▶ [Goal of the exercise]: Output every entry below exactly, without its pictures.

▶ [Extracted data]:

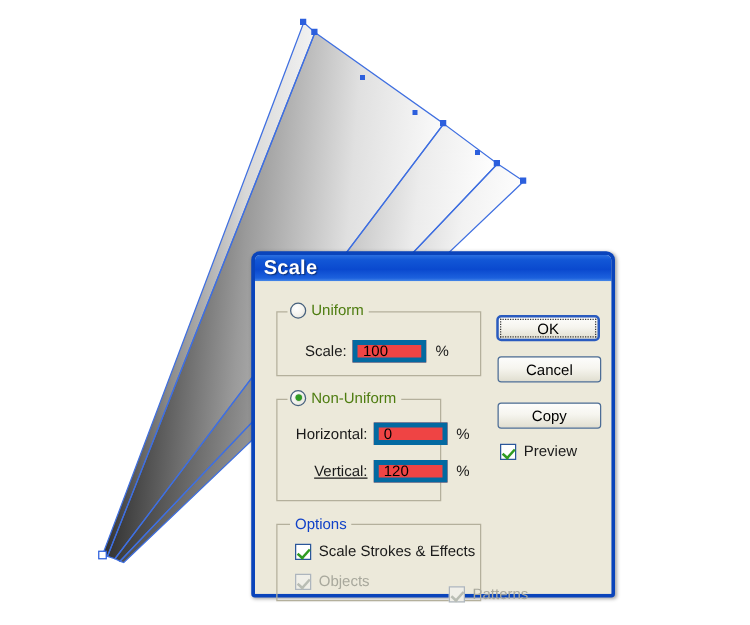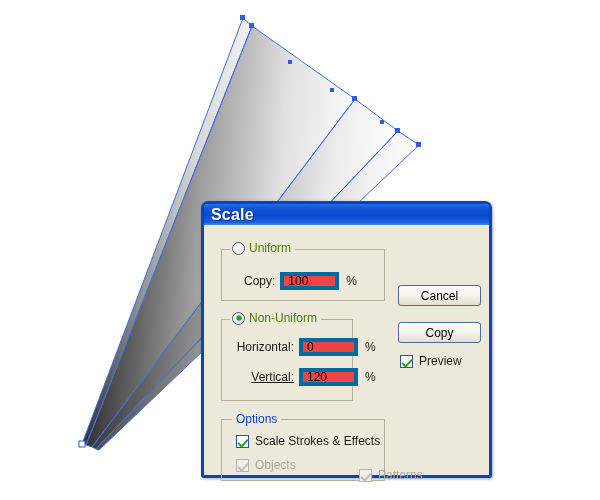--- a/index.html
+++ b/index.html
@@ -340,6 +340,10 @@
       </div>
     </div>
 
+    <button class="btn default" style="left:193px; top:27px;">
+      <span class="focus-ring"></span>
+      <span class="btn-label">OK</span>
+    </button>
 
     <button class="btn" style="left:194px; top:60px;">
       <span class="btn-label">Cancel</span>

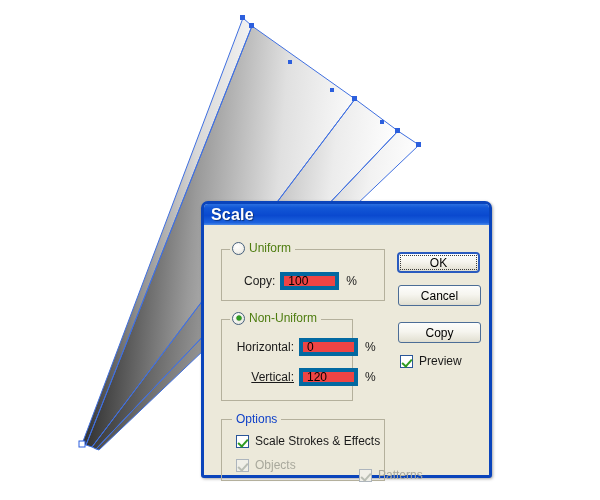--- a/index.html
+++ b/index.html
@@ -296,7 +296,7 @@
       </div>
 
       <div class="field-row" style="left:22px; top:22px;">
-        <span class="field-label">Copy:</span>
+        <span class="field-label">Scale:</span>
         <input class="textinput" type="text" value="100" style="">
         <span class="pct">%</span>
       </div>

▶ [Exercise answer]:
--- a/index.html
+++ b/index.html
@@ -340,6 +340,10 @@
       </div>
     </div>
 
+    <button class="btn default" style="left:193px; top:27px;">
+      <span class="focus-ring"></span>
+      <span class="btn-label">OK</span>
+    </button>
 
     <button class="btn" style="left:194px; top:60px;">
       <span class="btn-label">Cancel</span>

--- a/index.html
+++ b/index.html
@@ -296,7 +296,7 @@
       </div>
 
       <div class="field-row" style="left:22px; top:22px;">
-        <span class="field-label">Copy:</span>
+        <span class="field-label">Scale:</span>
         <input class="textinput" type="text" value="100" style="">
         <span class="pct">%</span>
       </div>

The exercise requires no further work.